KG: I found walking. I did make myself throw up for a while, but it didn’t provide the same relief that walking did. It was my moving meditation, my soothing behavior. It was like sucking my thumb. I still have that habit of walking, and it’s going to be the hardest habit for me to break. But, now I can at least sit down for an extended period of time, which I never used to be able to do. I walk to quiet my spirit, because I have a very powerful spirit and it always overwhelms me. I think it’s a gift if you can figure out how to use it—this very powerful energy. It can be angry, it can be happy, it can be excited, it can be anxious…it’s not sadness, so much. Walking draws me away from all those feelings. But, now that I’m back in the community, when I walk I stop to say hi to people, which is wonderful. 

I scare myself sometimes because I feel like such a huge presence. But I’m very fragile. I have to be careful with myself because I put all of myself out there, and I fear people will take advantage of that. Men have taken advantage of that. I attract people that emotionally wear on me. I’m learning that I need to protect myself in many ways. Walking with the earphones and hiding in my home and the puking all day and the dying…was me walking away from a world I’m very scared of. I’m learning to attract the right people into my life, people who feed me, physically and spiritually.

LW: Sounds like you are learning about boundaries? 
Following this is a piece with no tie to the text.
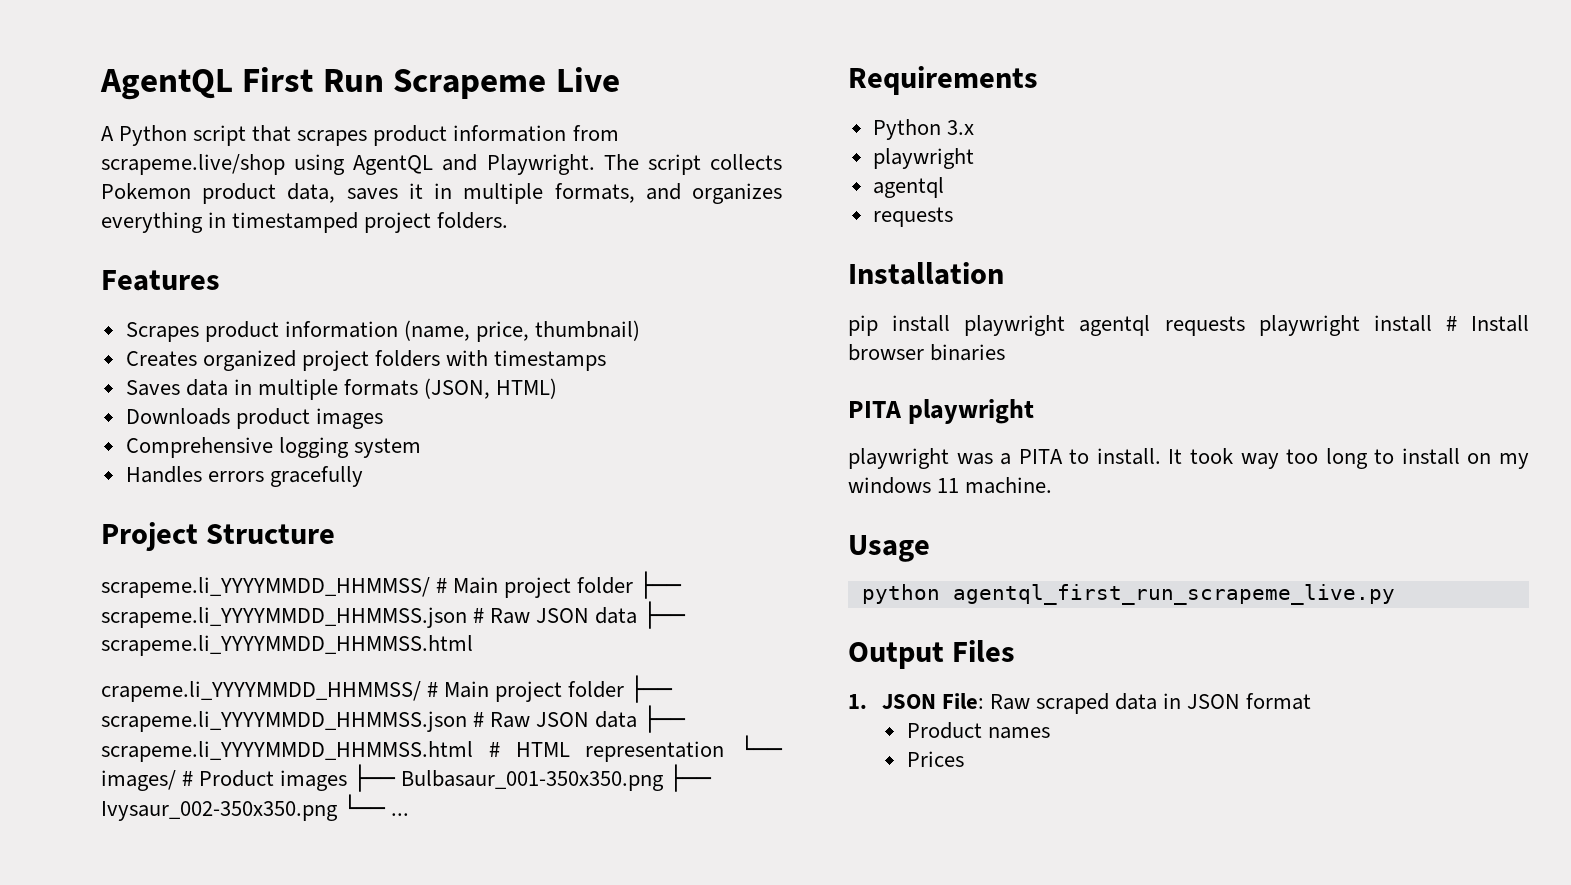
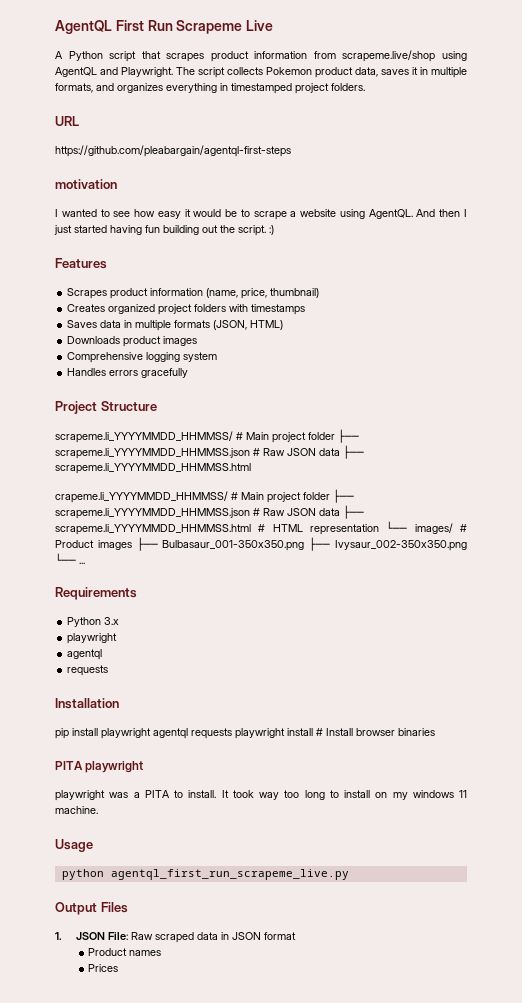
+ URL
+ https://github.com/pleabargain/agentql-first-steps
+ motivation
+ I wanted to see how easy it would be to scrape a website using AgentQL. And then I just started having fun building out the script. :)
KG: Exactly, I’m learning to form healthy boundaries. I’ve been around a lot of mentally and physically ill people my whole life. I feel comfortable with that population. I’m not afraid of people with diseases. I usually have pretty good boundaries. I was walking home yesterday with one of the sickest alcoholics I’ve ever seen in my life…probably been drinking since he was ten years old. I had to help him home, because he lives in my apartment building. I’ve never talked to him before. You have to be careful of people, to see if they’re dangerous or not. But he’s not dangerous. I got a pretty good read on him. And he said, ‘I’m going to be honest with you, Kate. There’s beer in this bag. I have a really bad drinking problem.’ I said to him, ‘I know that, you don’t have to tell me that, I just hope you’re feeling okay.’ And he sad ‘Yeah, I’m feeling okay, I just went down to get more beer…” I walked him home and helped him put his groceries away. But then this morning, when I saw him, he tried to hug me. And I was like ‘I’m sorry, I can’t do that.’ I’m more than happy to help him get his groceries home, but when touch is involved—that’s a very personal boundary issue. I spoke up to protect myself. I’ve never done that before.

United N

United Nations Facts and Figures – click on this image for the full website

As women, because we are biologically and inherently the vulnerable population, we have to learn how to protect ourselves. We have to figure out our values and how we want to be treated – we need to educate ourselves about our own bodies and our own needs. I think it’s important for a woman to learn about her sexuality and what feels good to her. Sometimes it’s a one-way game, for a lot of people, and that is unfair. I’m a huge proponent of being touched. But it takes time to learn your body and what makes you happy. 

LW: What motivated you to get in touch with me after so many years, Kate? 

KG: Since I got so ill, I’m realizing I have to form a deep sense of spirituality to get me through this period of time. If I was going to live, and go through this recovery period alone, and put this all together alone, and trust in whatever higher power is out there, I had to trust where my life was being guided, as well. I met someone who mentioned your name, and I hadn’t heard your name in years. And I thought to myself, ‘She is someone I need to have in my life again. She is the only person that called me out on my anorexia when I was young. I think I need to talk to her and tell her where I’m at right now.’ I need people to hear my story, and to respect my story, and help guide me in directions I want to go in my life. I think it’s important for us all to figure out what makes us happy and where to go in this lifetime, and the people that surround you and love you can help you along your path, and teach you things that you need to learn. I felt that you would be one of those people for me. Your value system aligns with my own, and I need those kinds of people in my life. 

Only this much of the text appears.